It’s possible during the process of installing different things you have to close and reopon your powershell or command prompt window. In case you run into a lot of trouble of commands not working just restart your PC to be safe.
Open start menu
Search for “Edit the system environment variables”
Open the “Environment Variables” and make sure these are there or add them to the User variables (double click to open PATH or click Edit) NOT system variables
Open a command prompt for the following commands
WhisperX >> used to transcribe and align
pip install git+[<https://github.com/m-bain/whisperx.git>](<https://github.com/m-bain/whisperx.git>)
Ffsubsync >> Syncs the subfile either with video or other srt file
pip install ffsubsync
Pytube >> downloads youtube video and audio
pip install pytube
Torch, torchvision, torchaudio (Check latest supported cuda version)
pip install torch torchvision torchaudio --index-url <https://download.pytorch.org/whl/cu121>
Check if GPU processing is available
import torch
print(torch.__version__)
print(torch.cuda.is_available())
python .\\torch_version.py
2.3.1+cu121
True
There are several ways to make use of whisperX to create subtitle files for whatever you are watching, or even listening to. I will list different possibilities down below which you can choose to follow and/or combine.

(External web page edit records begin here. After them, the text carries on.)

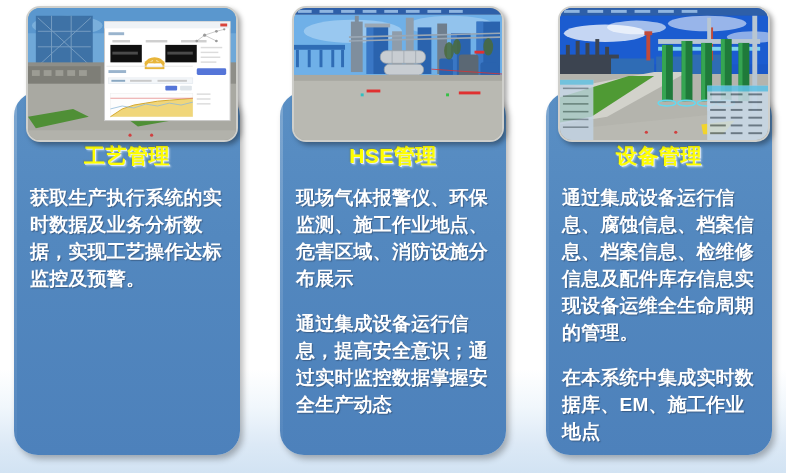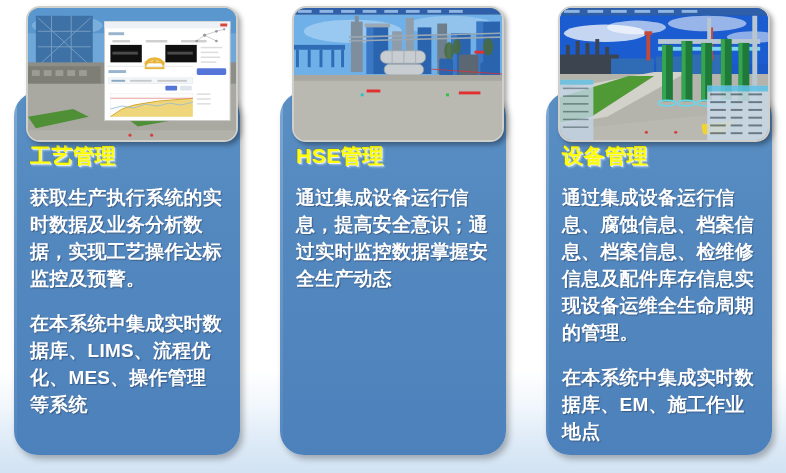"工艺管理" .card-title { text-align: none -> center }
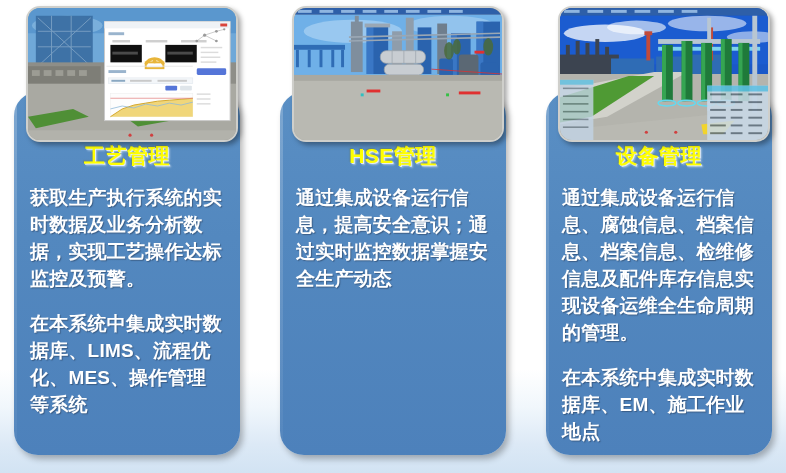"现场气体报警仪、环保监测、施工作业地点、危害区域、消防设施分布展示" p.para { html: none -> <p>现场气体报警仪、环保监测、施工作业地点、危害区域、消防设施分布展示</p> }
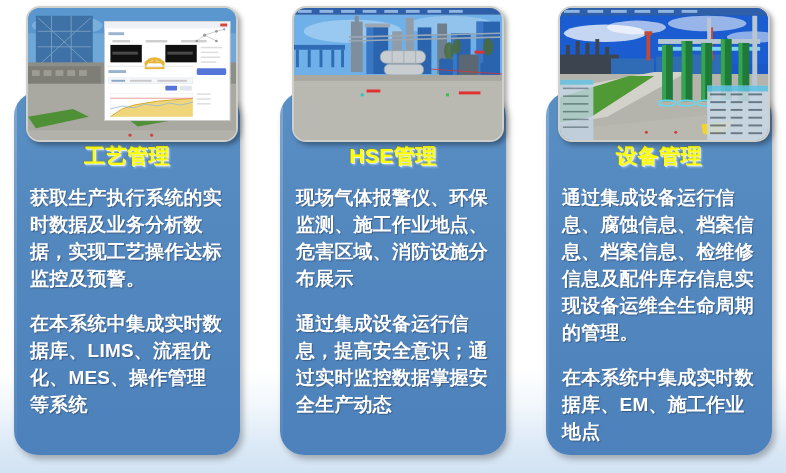"在本系统中集成实时数据库、LIMS、流程优化、MES、操作管理等系统" p.para { html: <p>在本系统中集成实时数据库、LIMS、流程优化、MES、操作管理等系统</p> -> none }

There are different options to use for the command, in case you are interested in that please look them up online.
Put the file you want to let whisperX transcribe into a folder of your preference. From within that folder open a PowerShell window (SHIFT + Right Click in the folder or ALT + D and type CMD) and paste the following command.
whisperx "filename" --model large-v2 --language Korean --batch_size 1 --compute_type float32 --device cuda
What this does is create a .srt (subtitle file) and some other files based on the specified file. It is possible the subtitles dont match the timing, and there are some possibilities to fix that which I will describe in other sections below.